If we wanted to, in the future, support other methods (Tamil, Telugu, etc.), we can see where this would get very cumbersome/duplicitous, very quickly.
It might be good to have some generic function that takes any specific range and plugs it in, and then wrap that with a function specific to the unicode block you want to test.
e.g., instead of
codepoints = [random.randint(0x4E00, 0x9FCC) for _ in range(length)]
try:
# (undefined-variable) pylint:disable=E0602
output = u''.join(unichr(codepoint) for codepoint in codepoints)
except NameError:
output = u''.join(chr(codepoint) for codepoint in codepoints)
return _make_unicode(output)
...put this into a generate_unicode_range()
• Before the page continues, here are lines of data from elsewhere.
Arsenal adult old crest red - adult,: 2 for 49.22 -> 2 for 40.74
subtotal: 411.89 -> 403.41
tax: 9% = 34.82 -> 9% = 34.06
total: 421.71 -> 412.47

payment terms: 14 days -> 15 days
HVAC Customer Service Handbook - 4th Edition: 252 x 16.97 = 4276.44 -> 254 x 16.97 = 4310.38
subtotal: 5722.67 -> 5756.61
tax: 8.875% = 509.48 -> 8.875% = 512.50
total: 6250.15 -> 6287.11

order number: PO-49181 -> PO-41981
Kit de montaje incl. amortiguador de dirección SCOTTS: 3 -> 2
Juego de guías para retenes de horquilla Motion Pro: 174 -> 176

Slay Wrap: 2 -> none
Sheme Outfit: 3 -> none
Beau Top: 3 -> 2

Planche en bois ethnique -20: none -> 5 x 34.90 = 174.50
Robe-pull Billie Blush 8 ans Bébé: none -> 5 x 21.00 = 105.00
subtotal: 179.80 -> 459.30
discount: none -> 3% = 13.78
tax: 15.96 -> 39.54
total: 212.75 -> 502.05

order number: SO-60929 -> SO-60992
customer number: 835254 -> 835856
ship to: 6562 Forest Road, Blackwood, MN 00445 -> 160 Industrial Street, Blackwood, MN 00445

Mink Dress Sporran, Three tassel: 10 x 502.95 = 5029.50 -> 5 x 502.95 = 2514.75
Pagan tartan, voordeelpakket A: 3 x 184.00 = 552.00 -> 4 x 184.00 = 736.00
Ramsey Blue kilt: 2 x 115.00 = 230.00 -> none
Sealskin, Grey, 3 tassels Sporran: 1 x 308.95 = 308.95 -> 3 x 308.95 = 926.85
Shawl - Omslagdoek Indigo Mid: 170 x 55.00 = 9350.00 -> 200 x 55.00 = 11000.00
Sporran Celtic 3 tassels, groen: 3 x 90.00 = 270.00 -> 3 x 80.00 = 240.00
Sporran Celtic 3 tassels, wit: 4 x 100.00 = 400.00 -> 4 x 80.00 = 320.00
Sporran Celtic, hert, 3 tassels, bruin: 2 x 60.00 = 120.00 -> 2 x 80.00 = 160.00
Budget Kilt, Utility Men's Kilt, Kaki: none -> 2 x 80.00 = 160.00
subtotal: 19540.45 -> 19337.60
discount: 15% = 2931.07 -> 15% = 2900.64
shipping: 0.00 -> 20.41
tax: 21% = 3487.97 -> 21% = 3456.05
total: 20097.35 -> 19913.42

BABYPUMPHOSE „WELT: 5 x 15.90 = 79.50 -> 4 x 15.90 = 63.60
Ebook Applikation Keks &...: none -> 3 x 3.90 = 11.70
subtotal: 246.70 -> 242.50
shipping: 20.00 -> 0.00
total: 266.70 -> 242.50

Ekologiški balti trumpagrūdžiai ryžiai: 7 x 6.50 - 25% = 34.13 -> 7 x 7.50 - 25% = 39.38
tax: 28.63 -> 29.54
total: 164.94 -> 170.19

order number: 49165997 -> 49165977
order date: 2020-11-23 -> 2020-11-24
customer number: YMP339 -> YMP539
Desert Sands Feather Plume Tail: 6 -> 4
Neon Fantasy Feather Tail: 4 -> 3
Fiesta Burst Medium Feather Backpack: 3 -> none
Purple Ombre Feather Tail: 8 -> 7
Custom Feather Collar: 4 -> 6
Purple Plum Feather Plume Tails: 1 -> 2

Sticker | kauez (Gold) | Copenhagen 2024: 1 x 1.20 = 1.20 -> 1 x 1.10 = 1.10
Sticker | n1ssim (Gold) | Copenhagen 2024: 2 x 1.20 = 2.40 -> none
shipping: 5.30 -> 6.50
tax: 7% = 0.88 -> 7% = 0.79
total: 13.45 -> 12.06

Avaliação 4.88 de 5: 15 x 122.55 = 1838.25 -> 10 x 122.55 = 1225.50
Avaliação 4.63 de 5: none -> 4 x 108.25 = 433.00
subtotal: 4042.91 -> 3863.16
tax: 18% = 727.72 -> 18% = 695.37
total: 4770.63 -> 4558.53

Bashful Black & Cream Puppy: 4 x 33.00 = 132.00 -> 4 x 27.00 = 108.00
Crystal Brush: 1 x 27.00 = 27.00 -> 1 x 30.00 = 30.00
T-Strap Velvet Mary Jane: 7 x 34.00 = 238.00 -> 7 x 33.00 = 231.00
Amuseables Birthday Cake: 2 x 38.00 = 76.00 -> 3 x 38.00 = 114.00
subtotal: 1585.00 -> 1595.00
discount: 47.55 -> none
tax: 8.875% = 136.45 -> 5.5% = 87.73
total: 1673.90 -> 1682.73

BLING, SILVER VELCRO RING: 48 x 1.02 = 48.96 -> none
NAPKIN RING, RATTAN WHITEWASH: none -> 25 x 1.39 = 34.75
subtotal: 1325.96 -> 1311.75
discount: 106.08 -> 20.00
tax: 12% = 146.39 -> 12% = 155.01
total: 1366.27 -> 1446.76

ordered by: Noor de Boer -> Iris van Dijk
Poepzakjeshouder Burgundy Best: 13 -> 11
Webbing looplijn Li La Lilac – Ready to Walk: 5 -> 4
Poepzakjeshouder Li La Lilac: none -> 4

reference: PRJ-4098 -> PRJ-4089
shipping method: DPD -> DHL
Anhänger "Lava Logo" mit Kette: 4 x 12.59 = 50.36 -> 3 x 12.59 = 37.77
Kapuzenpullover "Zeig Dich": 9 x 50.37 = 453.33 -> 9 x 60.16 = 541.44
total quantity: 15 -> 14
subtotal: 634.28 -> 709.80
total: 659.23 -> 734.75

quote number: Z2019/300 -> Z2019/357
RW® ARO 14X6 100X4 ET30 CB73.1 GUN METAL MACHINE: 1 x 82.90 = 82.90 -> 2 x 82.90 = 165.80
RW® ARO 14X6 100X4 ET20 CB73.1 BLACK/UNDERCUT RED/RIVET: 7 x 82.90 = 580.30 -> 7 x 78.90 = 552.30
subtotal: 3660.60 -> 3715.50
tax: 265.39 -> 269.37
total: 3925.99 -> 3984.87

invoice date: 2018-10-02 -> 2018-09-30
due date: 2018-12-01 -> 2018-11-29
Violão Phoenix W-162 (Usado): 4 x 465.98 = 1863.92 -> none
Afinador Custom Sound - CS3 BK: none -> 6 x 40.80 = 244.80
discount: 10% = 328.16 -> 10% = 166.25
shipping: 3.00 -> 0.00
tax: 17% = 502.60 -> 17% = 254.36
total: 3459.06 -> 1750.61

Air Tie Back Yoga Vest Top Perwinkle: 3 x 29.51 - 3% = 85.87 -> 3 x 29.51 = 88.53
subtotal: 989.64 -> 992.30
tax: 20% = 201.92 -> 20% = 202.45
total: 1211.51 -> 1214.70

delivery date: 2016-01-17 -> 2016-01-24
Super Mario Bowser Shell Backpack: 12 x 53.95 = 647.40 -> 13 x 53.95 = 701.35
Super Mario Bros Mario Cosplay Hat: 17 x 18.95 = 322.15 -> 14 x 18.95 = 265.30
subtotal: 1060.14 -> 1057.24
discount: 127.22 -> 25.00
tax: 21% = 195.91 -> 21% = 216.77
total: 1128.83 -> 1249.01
function that can have codepoint
values passed to it, and then use that inside a function for any desired unicode block...
gen_bengali()
gen_hebrew()
gen_hiragana()
Now, there is a sticky wicket in all this. Some character sets span multiple, non contiguous blocks. More details here:
http://en.wikipedia.org/wiki/Unicode_block
So really, we should be able to pass all desired blocks into a python list, and then either make a single range to rule them all, or simply the ability to choose a random character out of each block within the list.